▸ What the exercise asks
Lift out each line of the data that holds "text".

Web interface edit records:

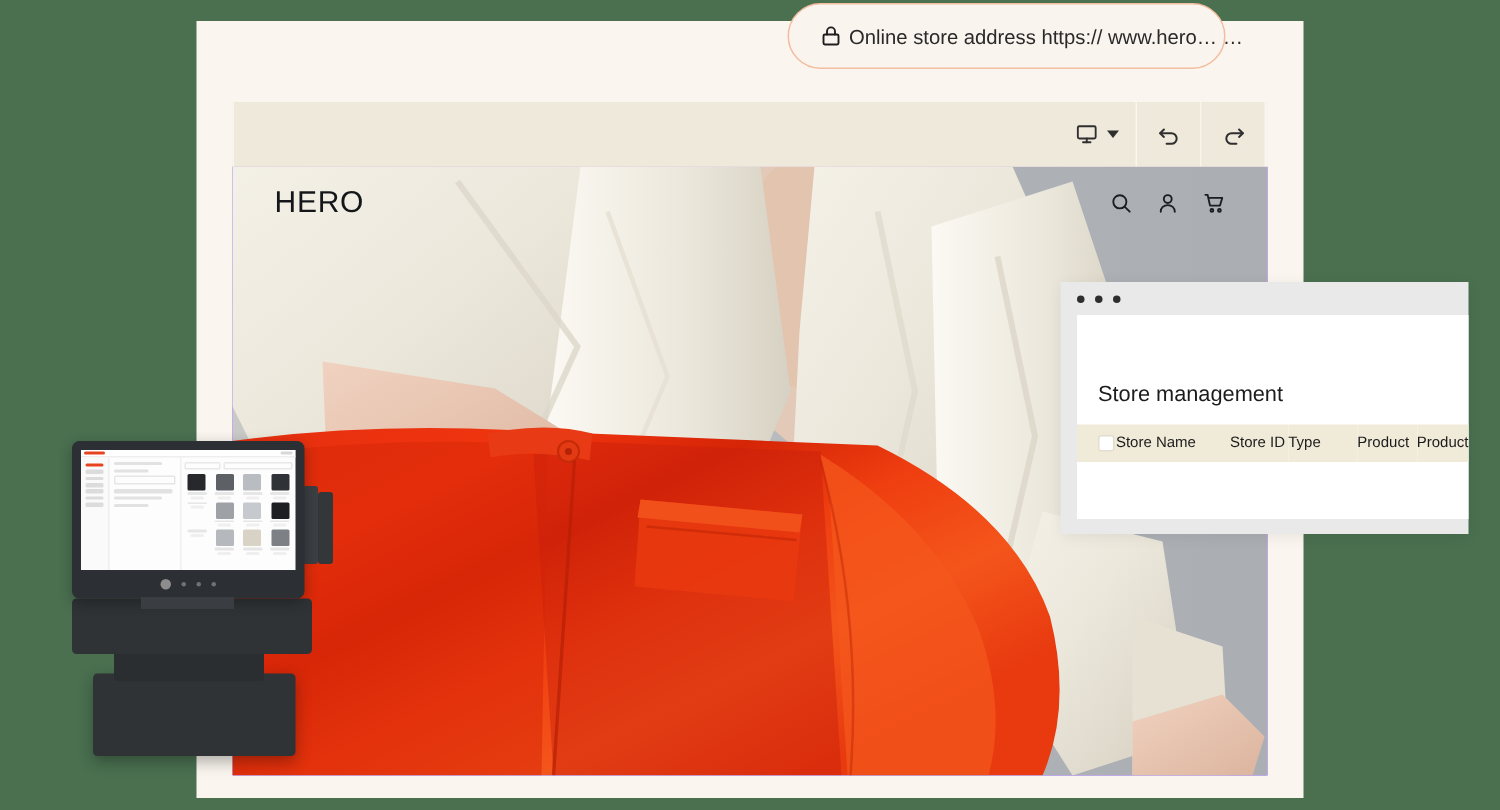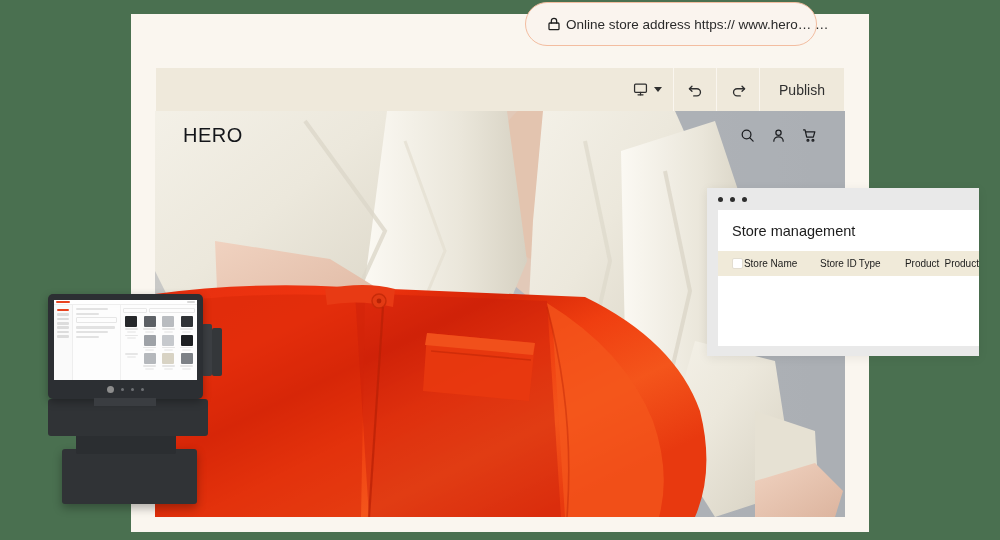--- a/index.html
+++ b/index.html
@@ -82,21 +82,21 @@
     background:#e9e9e9;
     box-shadow:0 2px 10px rgba(0,0,0,.07);
   }
   #panel-titlebar{ height:22px; display:flex; align-items:center; padding-left:11px; gap:7px; }
   .dot{ width:5px;height:5px;border-radius:50%;background:#2e2e2e; }
   #panel-body{
     position:absolute; left:11px; top:22px; right:0; bottom:10px;
     background:#ffffff;
   }
   #panel-title{
-    font-size:14.5px; color:#1c1c1c; padding:13px 0 12px 14px; font-weight:400;
+    font-size:14.5px; color:#1c1c1c; padding:13px 0 12px 14px; font-weight:400;margin-top:32px;
   }
   #store-table{ width:100%; border-collapse:collapse; }
   #store-table thead tr{ background:#f0ead9; }
   #store-table th{
     font-size:10px; font-weight:400; color:#1c1c1c;
     padding:7px 0; text-align:left;
   }
   #store-table td{
     font-size:8.6px; color:#2b2b2b; padding:10px 0; text-align:left;
   }
@@ -311,23 +311,20 @@
   <div class="tb-cell" id="redo-cell">
     <span>
       <svg class="icon-svg" width="17" height="17" viewBox="0 0 24 24" fill="none" stroke="#2f2f2f" stroke-width="1.9" stroke-linecap="round" stroke-linejoin="round">
         <path d="M17 7.5 L20.6 11 L17 14.5"></path>
         <path d="M20.4 11 H10 a5 5 0 0 0 0 10 H14.5"></path>
       </svg>
     </span>
   </div>
   <div class="tb-sep"></div>
 
-  <div class="tb-cell" id="publish-btn">
-    <span class="lbl">Publish</span>
-  </div>
   <div class="tb-sep"></div>
 
 </div>
 
 <div id="address-pill">
   <span>
     <svg class="icon-svg" width="16" height="16" viewBox="0 0 24 24" fill="none" stroke="#1e1e1e" stroke-width="1.9" stroke-linecap="round" stroke-linejoin="round">
       <rect x="4.5" y="10.5" width="15" height="10" rx="1.4"></rect>
       <path d="M8 10.5 V7.4 a4 4 0 0 1 8 0 V10.5"></path>
     </svg>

▸ Expected answer
     padding:7px 0; text-align:left;
     font-size:8.6px; color:#2b2b2b; padding:10px 0; text-align:left;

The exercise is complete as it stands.